EPA intends the rule to provide this transparency “in a manner consistent with statutory requirements for protection of privacy and confidentiality of research participants, protection of proprietary data and confidential business information, and other compelling interests.” EPA “will use peer-reviewed information, standardized test methods, consistent data evaluation procedures, and good laboratory practices to ensure transparent, understandable, and reproducible scientific assessments.” EPA states that its “regulatory science” should be “consistent with the Office Management and Budget’s Final Information Quality Bulletin for Peer Review,” and that “[r]obust peer review plays a critical role in independently validating key findings and ensuring that the quality of published information meets the standards of the scientific and technical community.” In addition, EPA states, the proposed rule “is designed to increase transparency of the assumptions underlying dose response models,” noting that “[t]he use of default models, without consideration of alternatives or model uncertainty, can obscure the scientific justification for EPA actions.”
EPA states: “Across EPA programs much of the science that informs regulatory actions is developed outside the Agency.
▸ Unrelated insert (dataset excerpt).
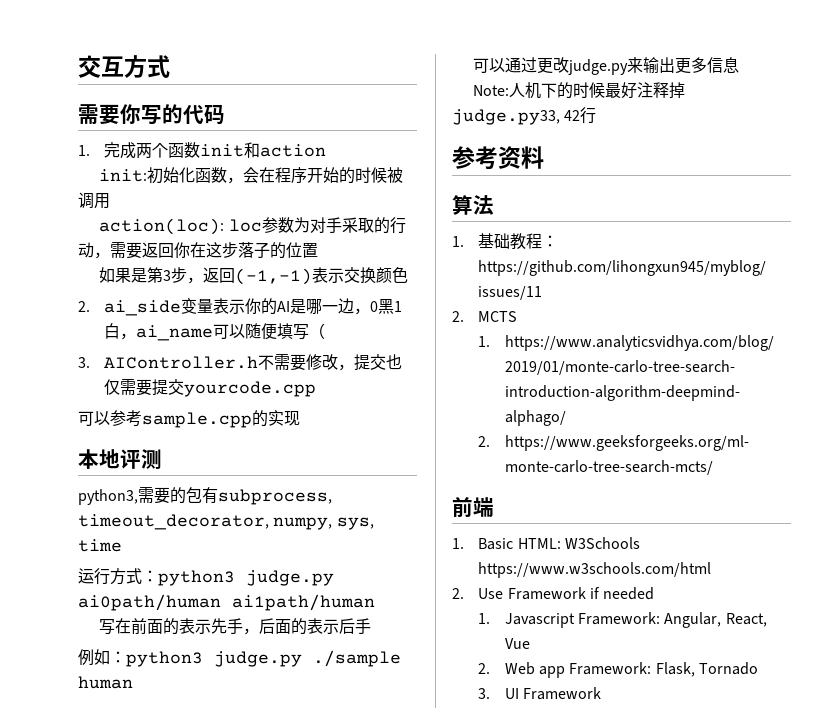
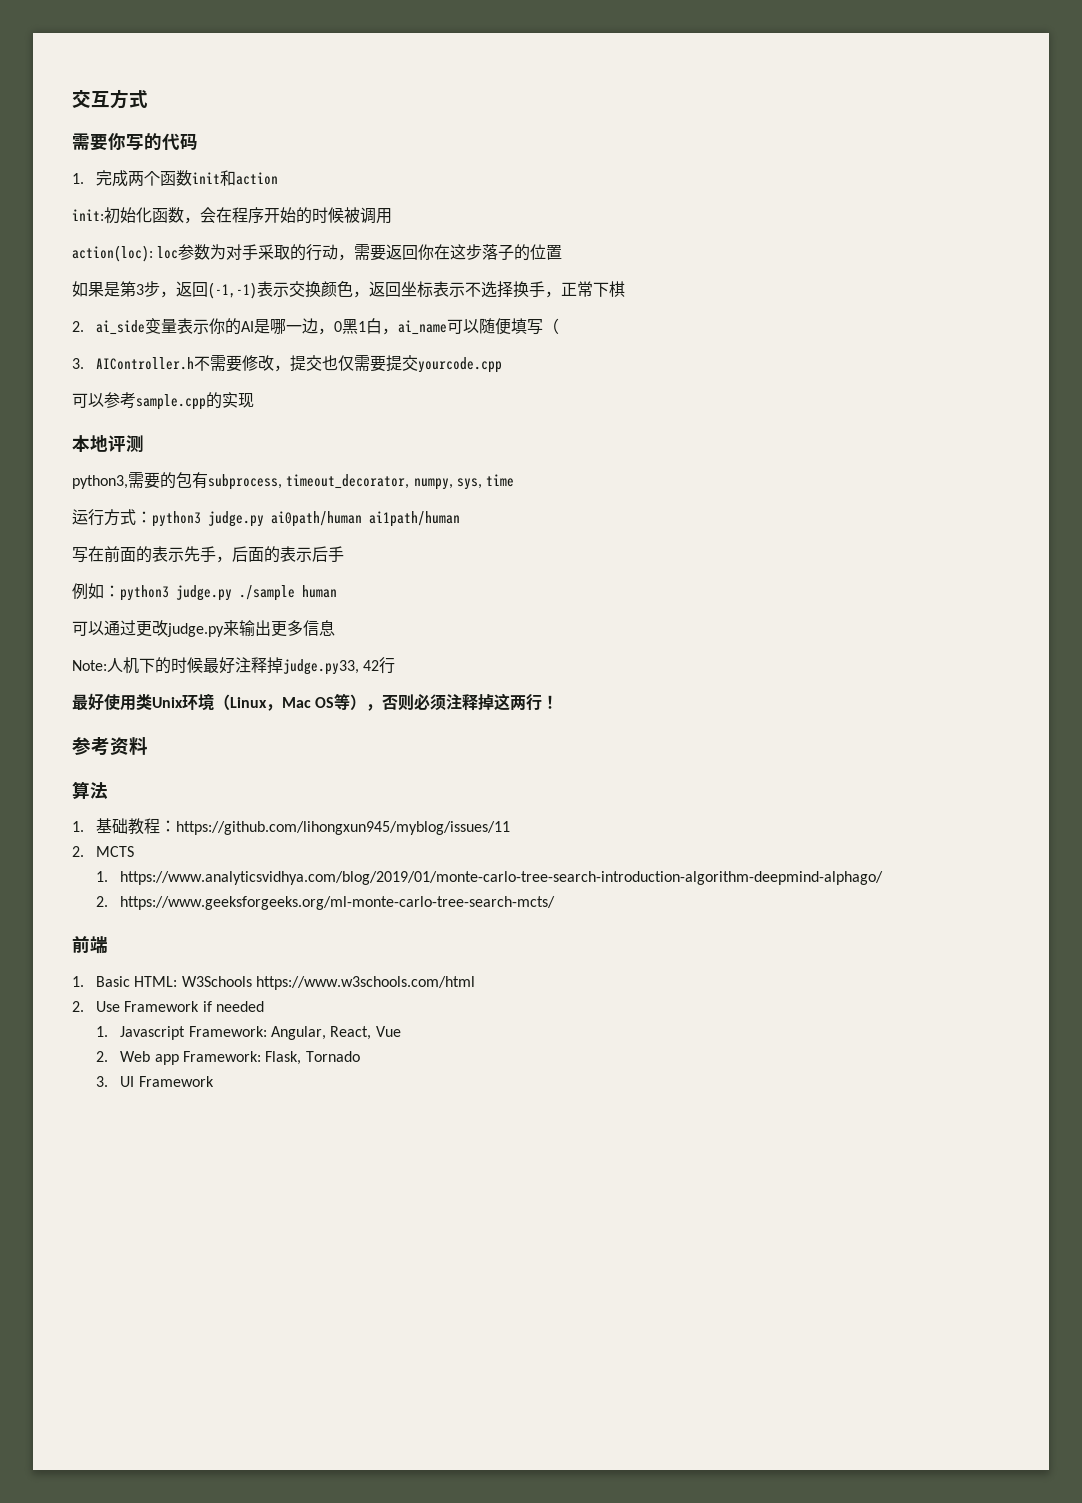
(409, 275) none -> [353,281,625,298] ，返回坐标表示不选择换手，正常下棋
(597, 115) none -> [72,693,559,711] // 最好使用类Unix环境（Linux，Mac OS等），否则必须注释掉这两行！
It is the charge of regulators to ensure that key findings are valid and credible, as required by OMB’s Guidelines.” EPA “believes that concerns about access to confidential or private information can, in many cases, be addressed through the application of solutions commonly in use across some parts of the Federal government,” and “[n]othing in the proposed rule compels the disclosure of any confidential or private information in a manner that violates applicable legal and ethical protections.”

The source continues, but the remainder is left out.